The foundations of physics (that I can practically guarantee will gain greater recognition over time) is in information theory. The universe is no different physically than a giant computer (ignoring consciousness which is a different animal entirely).
If you have two detectors which each have an even chance of detecting a photon, then we theoretically can extract one binary value of information for each photon detected (assuming no other predictable correlations are already known and that no external additional references for time are used etc. ... just a bare recording of the sequence of detections for two uncorrelated photon detectors with identical rates).
So if we detect 2 photons, we could record this as two (binary) bits of information. We can do an exhaustive calculation of the raw information content by listing all possible combinations and then summing the probability of each possibility along with the information content each provides.
http://en.wikipedia.org/wiki/Information_entropyWe'll do a quick calculation for 2 bits being detected by 2 detectors, A and B:
AA (prob=1/4)
AB (prob=1/4)
BA (prob=1/4)
BB (prob=1/4)
The average information provided by these 2 detections is the sum of:
-log2(prob)*prob (for every combination)
-log2(1/4)*1/4-log2(1/4)*1/4-log2(1/4)*1/4-log2(1/4)*1/4=2*1/4*4=2 bits of information, as expected
Now if we instead take a "macroscopic" view and just sum the number of events detected at either A or B, we get 3 possible results:
A=0 B=2 (prob=1/4)
A=1 B=1 (prob=1/4+1/4=1/2)
A=2 B=0 (prob=1/4)
Now we calculate how much information we can extract out of this form of measurement and get:
-log2(1/4)*1/4-log2(1/2)*1/2-log2(1/4)*1/4=2*1/4+1*1/2+2*1/4=1 1/2 bits of information
Hmmm... we lost half a bit of information, on average, by grouping two detections together. Where did it go?
Well half the time we find that both the A and B detectors saw a photon and when this occurs and we remove the ordering of the events (which is a single bit of information in order to detect whether A came first or B came first), we find we have a 50% chance of losing a single bit of information.
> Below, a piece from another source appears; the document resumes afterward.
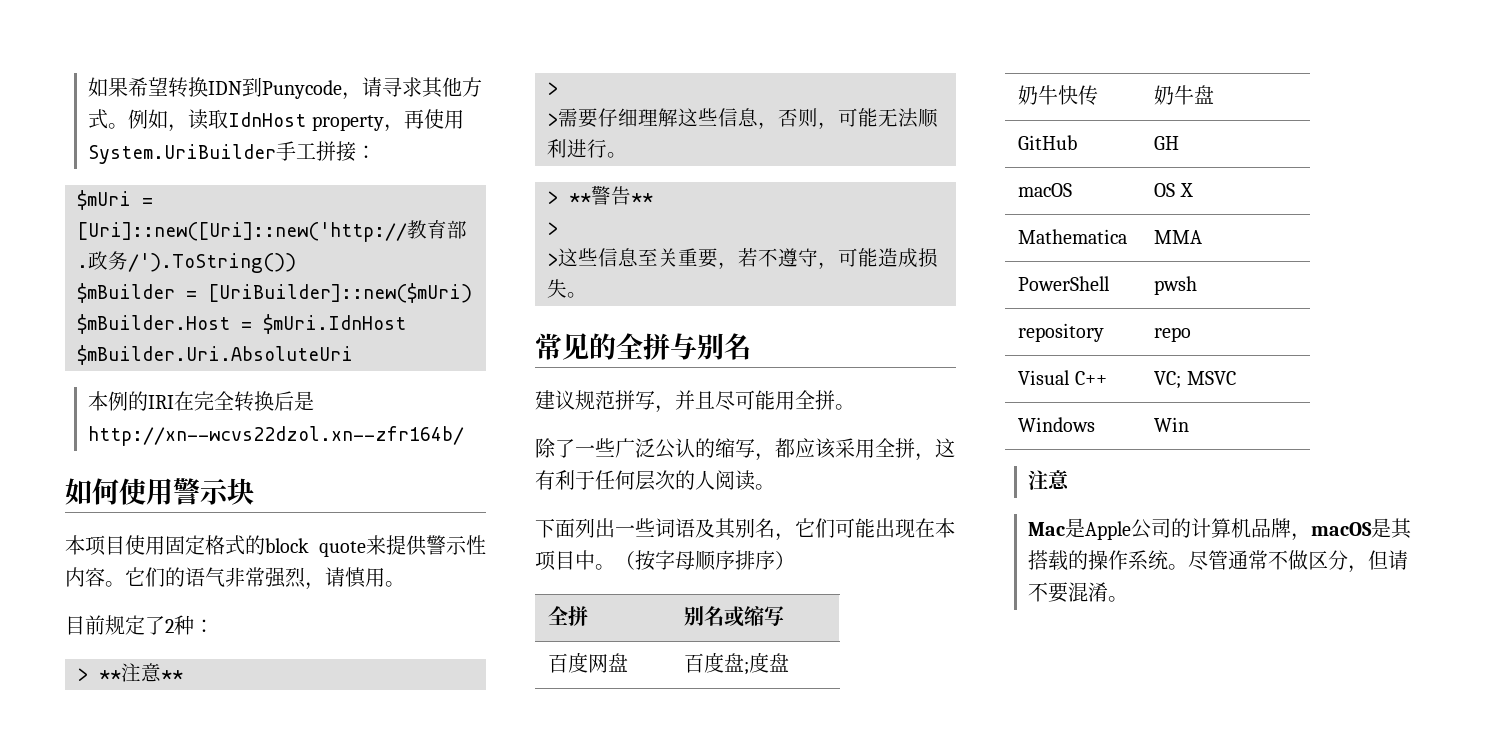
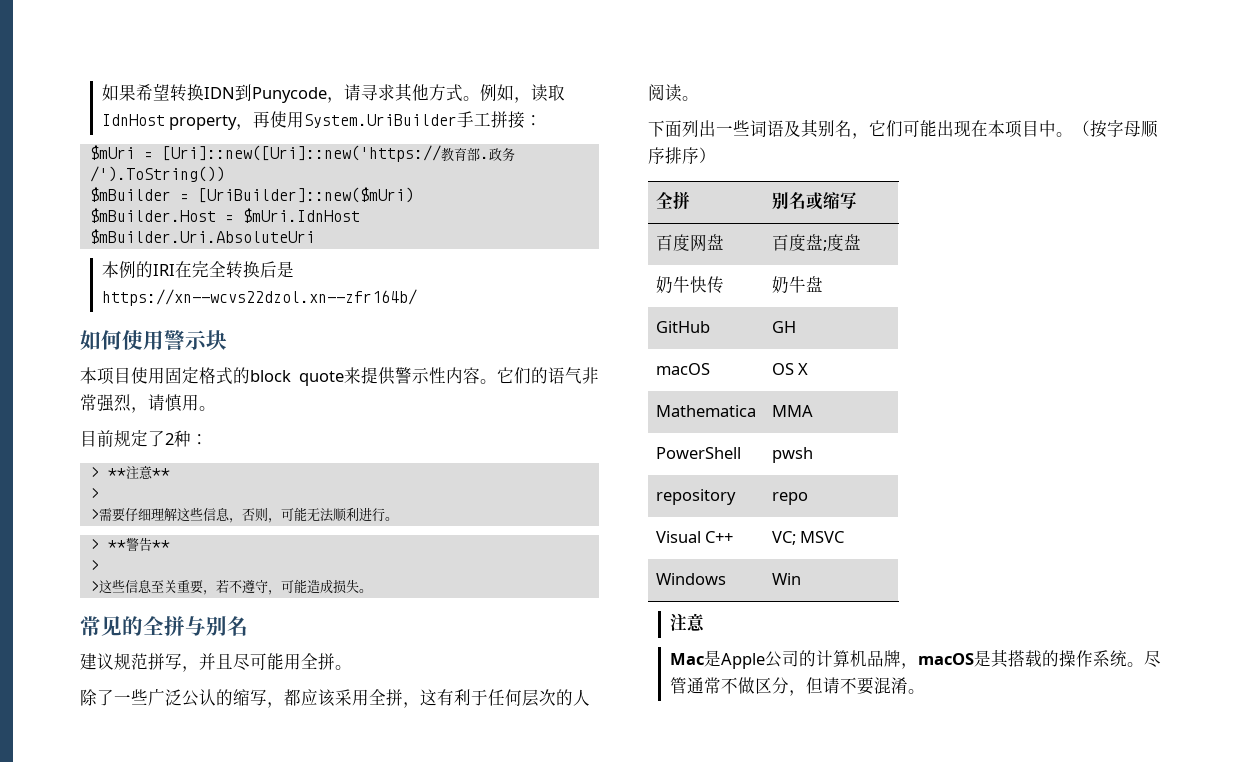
[77,222,407,242] [Uri]::new([Uri]::new('http:// -> [161,145,441,162] [Uri]::new([Uri]::new('https://
[88,426,465,446] http://xn--wcvs22dzol.xn--zfr164b/ -> [101,289,417,306] https://xn--wcvs22dzol.xn--zfr164b/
Now when we move on to extremely large scales, this loss of information becomes much greater. For 1000 photons, we should theoretically have a raw information content between these two detectors of 1000 binary values, but instead we end up with a gaussian window of probabilities centered around 500 photons for each detector. I'll just make a rough estimate and say the variation for every 1000 photons is around 500^.5=+/-22 photons in each detector. This would roughly equate to log2(44)~= 5 1/2 bits of information.
So we theoretically begain with around 1000 bits and ended up "seeing" only a little over 5 bits of information. The rest was "wasted" creating a pseudo wave function of probabilities that would mask whatever fundamental processes might exist on that scale (not that we'd have an easy way of extracting them, but using the wave function is unnecessarily restrictive). Now I recognize this doesn't directly correlate to the wave function of a photon, but it's similar.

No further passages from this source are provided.